There are no bad Final Destination movies. It probably has the best batting average of any horror franchise.
2 is the one that opens with a huge freeway pileup that kills a bunch of people. It follows the formula, where our lead (in this case the very cute AJ Cook) has a premonition of the disaster, and intervenes to save some people, who then begin dying in various gruesome ways. I've always liked the cynical joke of these movies that has the victims getting it worse than if they had just died to begin with.
Ali Larter pops up as the lone survivor from the original (Devon Sawa was killed off screen). Nobody in the cast is that big of a standout, probably the film's big weakness.
I always appreciate the intricacy of the deaths. This one has a good nerve-jangler at a dentist office, and a very funny final death. This one tries to play around with the lore a little bit too.
City Of God is set in the slums of Brazil, following a collection of characters in and around the gang culture.This was one of the all time examples of a movie that Roger Ebert turned me onto. It was reviewed on his show, and I decided to check it out. I loved it. It got a few Oscar nominations that year.
It's a great film, completely engrossing and shot so well. The only actor in the cast who really went onto some wider fame was Alice Braga, whose role here is kind of small. A lot of the actors in it weren't actors at all.
I honestly hadn't watched this in years. It's hard with subtitled films to just throw it on when I like to multi-task. But on the plus side it makes the film feel fresh again.
I figured director Fernando Meirelles was going to be one of the greats, but it never happened. He did The Constant Gardener (good, got Rachel Weisz an Oscar) and then Blindness (fucking AWFUL) and then nothing else.
2013:
Zero Dark Thirty is a procedural about the manhunt for Osama Bin Laden. It was Kathryn Bigelow's first movie after she won the Oscar for The Hurt Locker. This one didn't get the same level of awards love. I get it. I think this is probably the better made film overall, but it does come up short as a piece of entertainment in some ways.

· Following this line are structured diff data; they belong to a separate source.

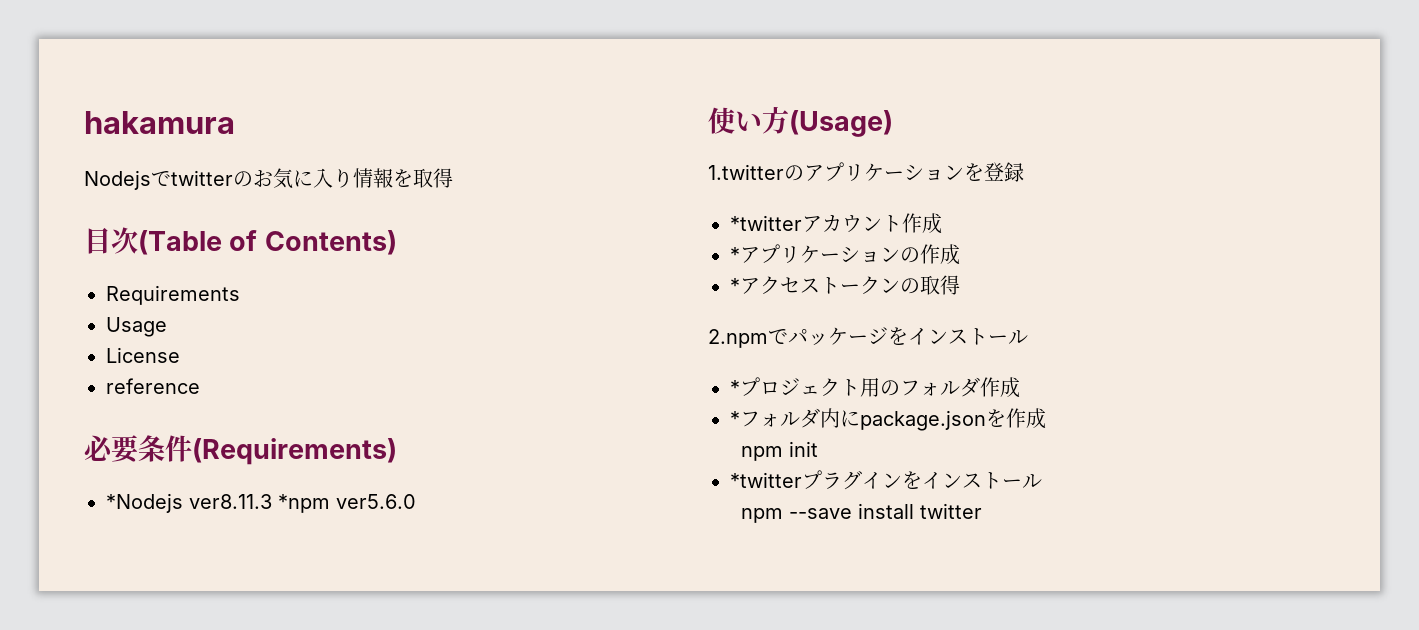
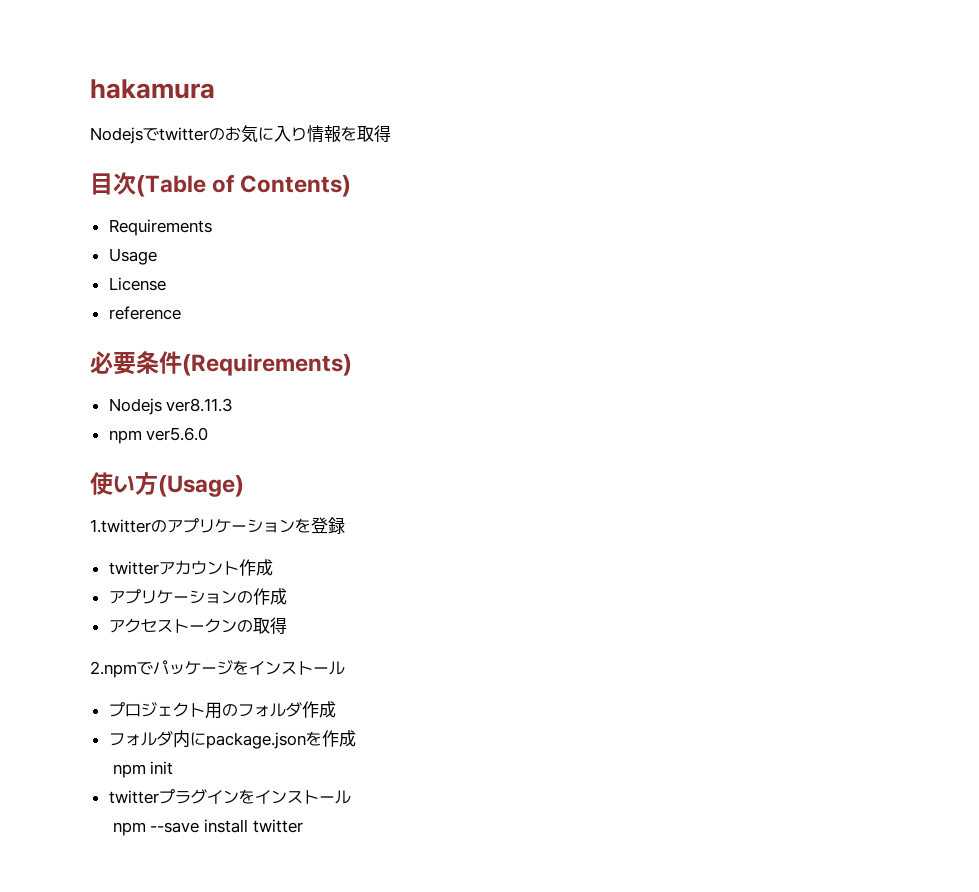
[106,493,183,513] *Nodejs -> [108,398,162,415] Nodejs
[278,494,330,513] *npm -> [108,430,142,444] // npm
[730,215,802,231] *twitter -> [108,561,159,575] twitter
[730,247,740,262] * -> (273, 567) none
[730,278,740,293] * -> (287, 596) none
[730,380,740,395] * -> (345, 668) none
[730,411,740,426] * -> (336, 709) none
[730,472,802,488] *twitter -> [108,790,159,804] twitter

It doesn't come up short with its lead. Jessica Chastain is superb as the fictional CIA analyst spearheading the investigation. The cast is full of excellent character actor types and even a few budding stars like Chris Pratt.
The 3rd act is finally the big raid that killed Bin Laden. It's terrific filmmaking, and very tense even though we know it works out. The killing is presented almost as an aside, which maybe robs the viewer of that cathartic thrill. But it's just not that kind of movie.
The Impossible is based on a true story that took place in the aftermath of the big tsunami of 2004.Naomi Watts and Ewan McGregor bring their 3 sons (including eldest Tom Holland in his 1st major role) to Thailand on vacation, then the tsunami hits.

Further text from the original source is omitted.